Category Archives: Corporate governance

Olympia Turnaround? Part III

The Olympia Capital Holdings 2022 shareholders AGM at Nairobi club on Friday, August 26 started with a bit of confusion as the Chairman, Dr. Chris Obura, insisted that shareholders needed to wear masks unless they were speaking. It was attended by about 100 shareholders and was the first physical meeting in three years as the last two had been held virtually. The Chairman said the company had found that hosting virtual AGMs was more costly than physical ones and so the company had decided to try one, even as Covid-19 protocols remain.

The meeting took about an hour with lots of Q&A with shareholders about not having seen the documents they were being asked to approve, such as the annual report and minutes of last year’s online AGM (posted online and which the registrars had emailed) and the lack of a dividend.

Governance: The company has a unique structure with a holding company and subsidiaries and has primarily relocated its business to Botswana. The Managing Director was not at the AGM as the Chairman said that he works full-time in Botswana. This has been the case since the passing of their previous Managing Director Michael Matu in 2020.

Manufacturing Cost: During the Q&A, the Chairman mentioned that, of their Kshs 500 million in sales, 400 million is from Botswana where Olympia now does its floor tiles manufacturing, after halting that in Kenya. He said that the cost of manufacturing was one-third cheaper in Botswana than in Kenya.

Dividend when?

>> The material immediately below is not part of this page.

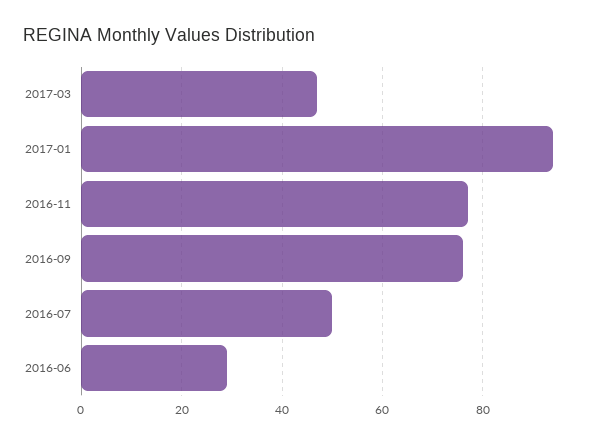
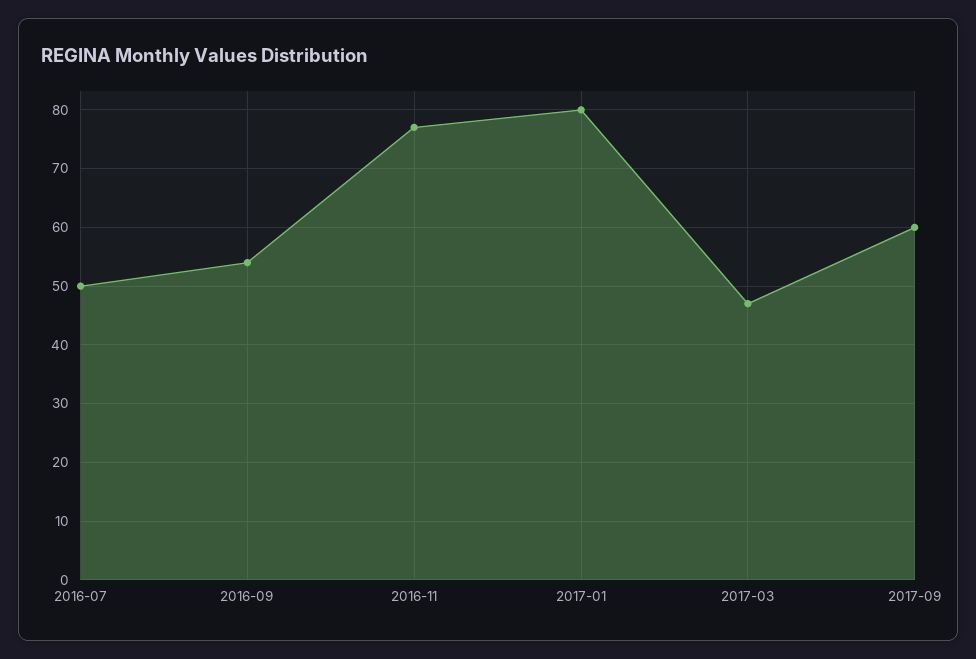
2017-01: 95 -> 80
2016-09: 75 -> 55
2016-06: 30 -> none
2017-09: none -> 60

Olympia can only pay dividends when its various subsidiaries pay dividends to the parent company – and the one in Botswana was not allowed by law to pay until it had settled a bank debt. But now that the loan was capitalized, a dividend may come to Olympia’s shareholders from profits next year.

Goodies: The Chairman said they had not expected many shareholders to show up and that the venue had only set out a small amount of tea and snacks. Nevertheless, the board agreed on Kshs 500 cash as lunch allowance and each shareholder was paid on the way out of the meeting.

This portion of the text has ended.